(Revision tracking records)
——————

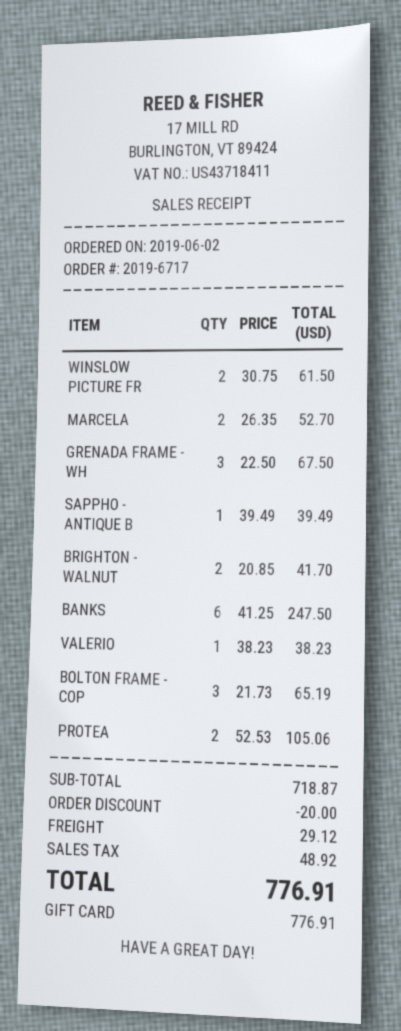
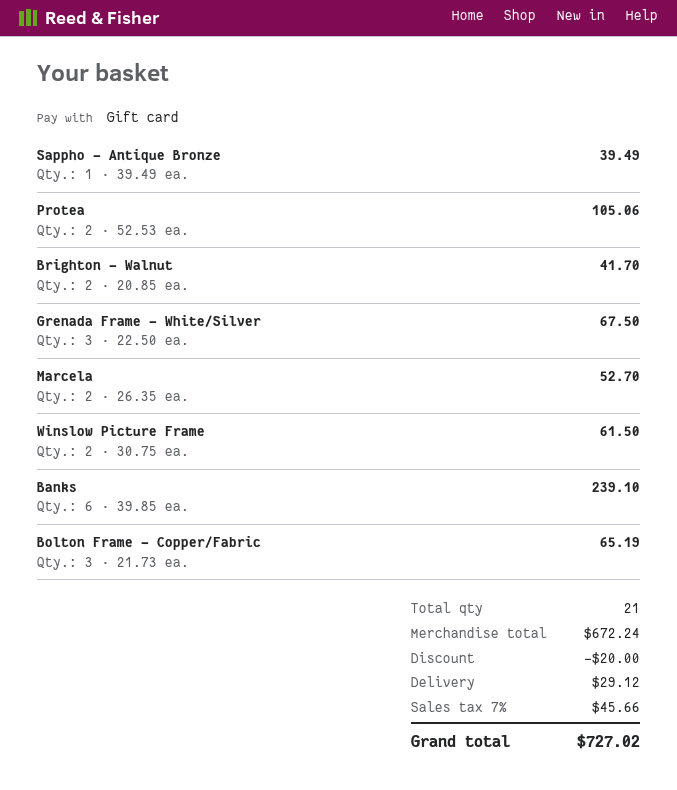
BANKS: 6 x 41.25 = 247.50 -> 6 x 39.85 = 239.10
VALERIO: 1 x 38.23 = 38.23 -> none
subtotal: 718.87 -> 672.24
tax: 48.92 -> 45.66
total: 776.91 -> 727.02

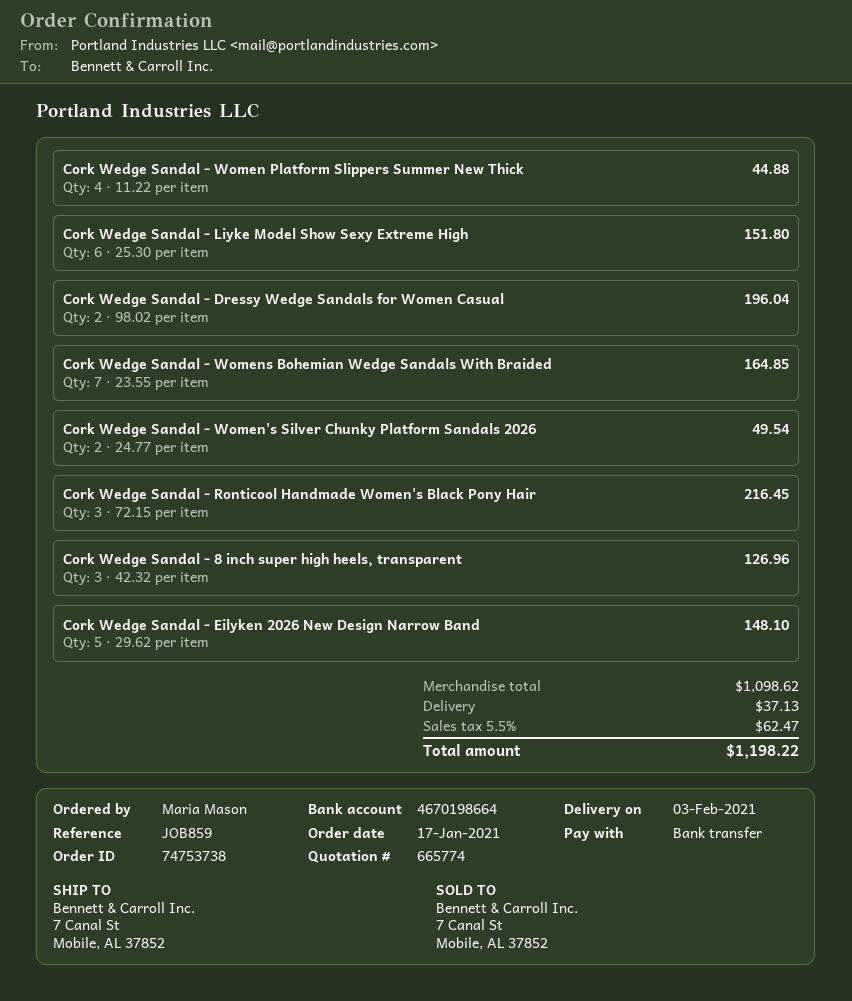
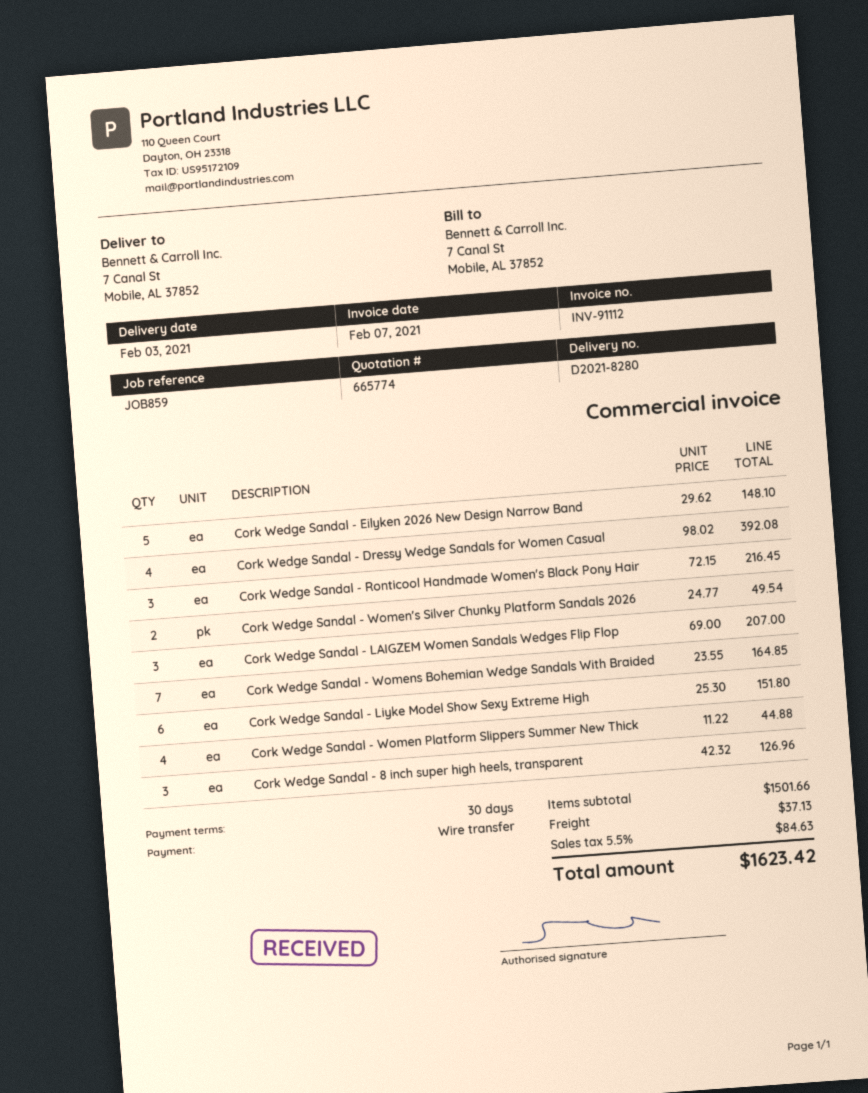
Cork Wedge Sandal - Dressy Wedge Sandals for Women Casual: 2 x 98.02 = 196.04 -> 4 x 98.02 = 392.08
Cork Wedge Sandal - LAIGZEM Women Sandals Wedges Flip Flop: none -> 3 x 69.00 = 207.00
subtotal: 1098.62 -> 1501.66
tax: 5.5% = 62.47 -> 5.5% = 84.63
total: 1198.22 -> 1623.42

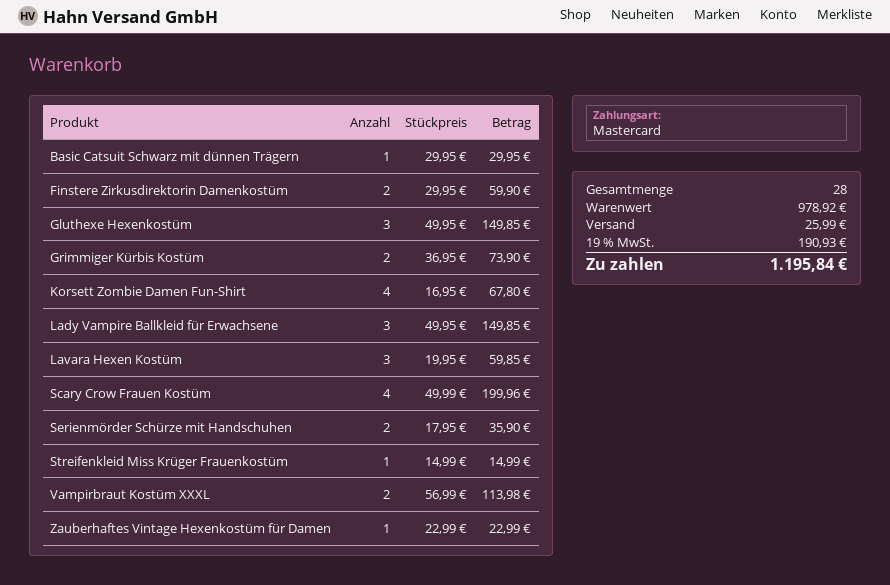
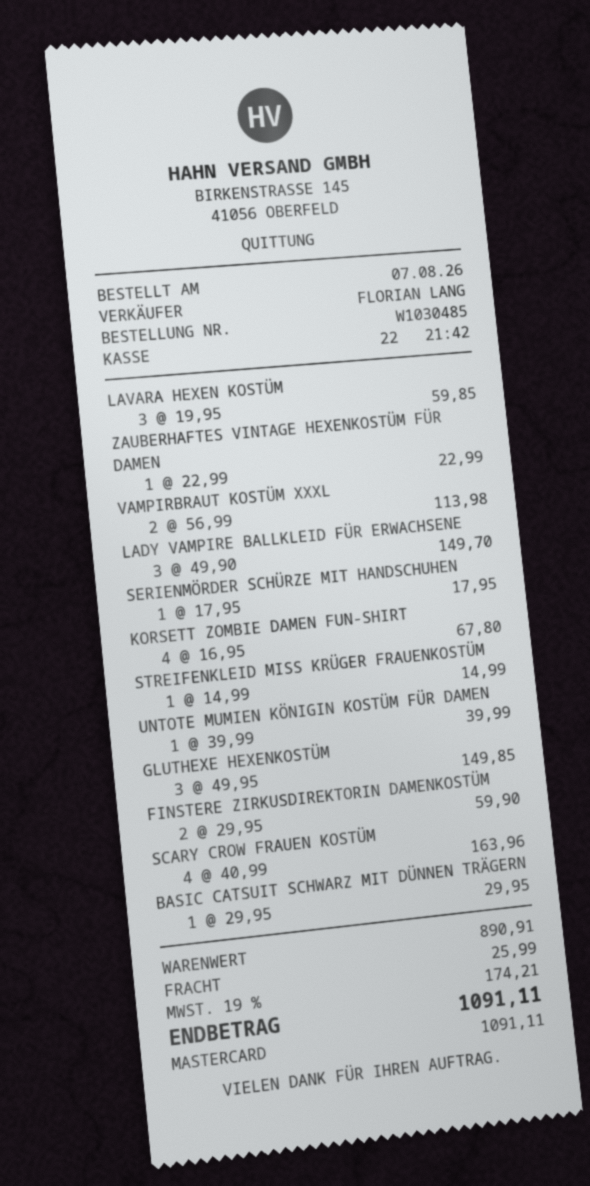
Grimmiger Kürbis Kostüm: 2 x 36.95 = 73.90 -> none
Lady Vampire Ballkleid für Erwachsene: 3 x 49.95 = 149.85 -> 3 x 49.90 = 149.70
Scary Crow Frauen Kostüm: 4 x 49.99 = 199.96 -> 4 x 40.99 = 163.96
Serienmörder Schürze mit Handschuhen: 2 x 17.95 = 35.90 -> 1 x 17.95 = 17.95
UNTOTE MUMIEN KÖNIGIN KOSTÜM FÜR DAMEN: none -> 1 x 39.99 = 39.99
subtotal: 978.92 -> 890.91
tax: 19% = 190.93 -> 19% = 174.21
total: 1195.84 -> 1091.11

——————

Task statement
The answer must consist of every line from the data that contains the word "Sandals".

Output for this task
Cork Wedge Sandal - Dressy Wedge Sandals for Women Casual: 2 x 98.02 = 196.04 -> 4 x 98.02 = 392.08
Cork Wedge Sandal - LAIGZEM Women Sandals Wedges Flip Flop: none -> 3 x 69.00 = 207.00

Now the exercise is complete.